Vraiment ? L’actualité court sur tous les sites web (enfin, quelques uns) pour indiquer que les gestionnaires de mots de passe comme KeePass ou 1Password laisseraient des informations critiques en clair.
Des « chercheurs » ont ainsi trouvé que les gestionnaires de mots de passe gardaient des informations en clair dans la RAM ? Quelle découverte ! C’est le principe même de l’ordinateur ! Question : et où faudrait-il mettre ces informations sensibles, alors ? J’attends la réponse…
A un moment il faut bien chiffrer/déchiffrer l’information, non ? Les mots de passe sont protégés par un chiffrement en général : donc soit on dispose d’une enclave matérielle où peut s’opérer le déchiffrement et où on protège la clé de déchiffrement, soit c’est l’OS qui doit gérer ça… avec de la RAM. Dernière solution : le gestionnaire efface bien le mot de passe maître à chaque utilisation.
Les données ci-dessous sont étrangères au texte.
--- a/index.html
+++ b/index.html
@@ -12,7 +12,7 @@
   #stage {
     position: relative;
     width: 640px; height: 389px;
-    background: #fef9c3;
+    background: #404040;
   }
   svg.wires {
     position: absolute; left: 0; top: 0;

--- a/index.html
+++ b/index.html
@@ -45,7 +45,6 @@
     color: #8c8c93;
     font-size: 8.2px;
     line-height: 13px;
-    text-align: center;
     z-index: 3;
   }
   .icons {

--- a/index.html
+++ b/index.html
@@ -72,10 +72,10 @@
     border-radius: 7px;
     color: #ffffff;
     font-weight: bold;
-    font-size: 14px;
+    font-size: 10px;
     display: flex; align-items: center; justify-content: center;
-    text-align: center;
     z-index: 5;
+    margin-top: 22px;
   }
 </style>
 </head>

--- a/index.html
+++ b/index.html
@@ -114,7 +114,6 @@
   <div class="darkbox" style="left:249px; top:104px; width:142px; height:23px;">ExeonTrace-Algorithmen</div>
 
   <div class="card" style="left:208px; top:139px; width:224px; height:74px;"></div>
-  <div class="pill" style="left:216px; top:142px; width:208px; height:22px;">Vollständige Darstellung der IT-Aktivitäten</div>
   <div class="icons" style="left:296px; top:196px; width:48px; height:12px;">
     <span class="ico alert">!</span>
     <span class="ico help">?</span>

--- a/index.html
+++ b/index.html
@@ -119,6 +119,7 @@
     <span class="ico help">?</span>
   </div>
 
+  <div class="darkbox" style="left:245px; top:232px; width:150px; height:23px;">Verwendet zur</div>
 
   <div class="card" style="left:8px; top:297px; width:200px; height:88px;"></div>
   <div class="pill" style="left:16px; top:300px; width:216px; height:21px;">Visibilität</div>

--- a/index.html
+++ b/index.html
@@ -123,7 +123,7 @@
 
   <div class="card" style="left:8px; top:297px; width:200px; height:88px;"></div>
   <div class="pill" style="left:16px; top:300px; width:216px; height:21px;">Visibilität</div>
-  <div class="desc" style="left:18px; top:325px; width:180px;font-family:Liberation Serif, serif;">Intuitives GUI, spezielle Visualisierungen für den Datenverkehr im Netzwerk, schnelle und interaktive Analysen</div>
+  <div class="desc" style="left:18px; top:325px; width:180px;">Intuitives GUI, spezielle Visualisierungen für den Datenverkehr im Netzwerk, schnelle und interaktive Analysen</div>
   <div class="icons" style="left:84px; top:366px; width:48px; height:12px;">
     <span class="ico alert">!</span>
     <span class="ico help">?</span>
Donc l’utilisateur doit le retaper à chaque fois. Pratique, non ?
Parades
Parade théorique
Le « problème » ne vient pas des gestionnaires de mot de passe mais de l’OS et de la conception habituelle des ordinateurs, qui n’ont pas été pensés pour gérer des secrets. La vraie solution serait d’ajouter un moyen de protéger ces secrets, comme par exemple avec une enclave. Intel a essayé, avec SGX, mais la réussite n’est pas au rendez-vous (c’est le moins que l’on puisse dire). Et même s’il y avait une solution (matérielle donc), il faudrait qu’elle soit implémentée partout ! D’ici que chaque PC soit équipé d’un HSM, on risque d’attendre un peu.
Parades pratiques
La parade la plus évidente est de laisser son gestionnaire de mémoire ouvert le moins longtemps possible. Inconvénient majeur : il faut retaper son super mot de passe à chaque fois. Le prix de la sécurité…
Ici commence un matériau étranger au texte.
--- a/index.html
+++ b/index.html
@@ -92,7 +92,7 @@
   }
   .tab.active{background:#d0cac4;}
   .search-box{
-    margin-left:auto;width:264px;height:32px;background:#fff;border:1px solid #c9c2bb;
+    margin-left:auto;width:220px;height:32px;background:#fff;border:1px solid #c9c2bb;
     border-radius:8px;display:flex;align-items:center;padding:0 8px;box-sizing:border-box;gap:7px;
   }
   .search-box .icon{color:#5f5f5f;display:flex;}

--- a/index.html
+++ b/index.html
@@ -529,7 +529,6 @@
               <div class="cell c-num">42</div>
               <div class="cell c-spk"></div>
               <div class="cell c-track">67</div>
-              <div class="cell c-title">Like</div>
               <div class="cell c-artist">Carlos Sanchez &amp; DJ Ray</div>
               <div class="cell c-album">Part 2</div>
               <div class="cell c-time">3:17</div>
Autre parade : que l’OS clignote quand un dump mémoire est demandé. Car pour être efficace, dans le cas des gestionnaires de mots de passe, il faut que ce dernier soit en cours d’exécution, et donc que l’OS tourne. Donc informer l’utilisateur qu’une opération dangereuse est en cours est une option (pas parfaite, mais c’est une option quand même).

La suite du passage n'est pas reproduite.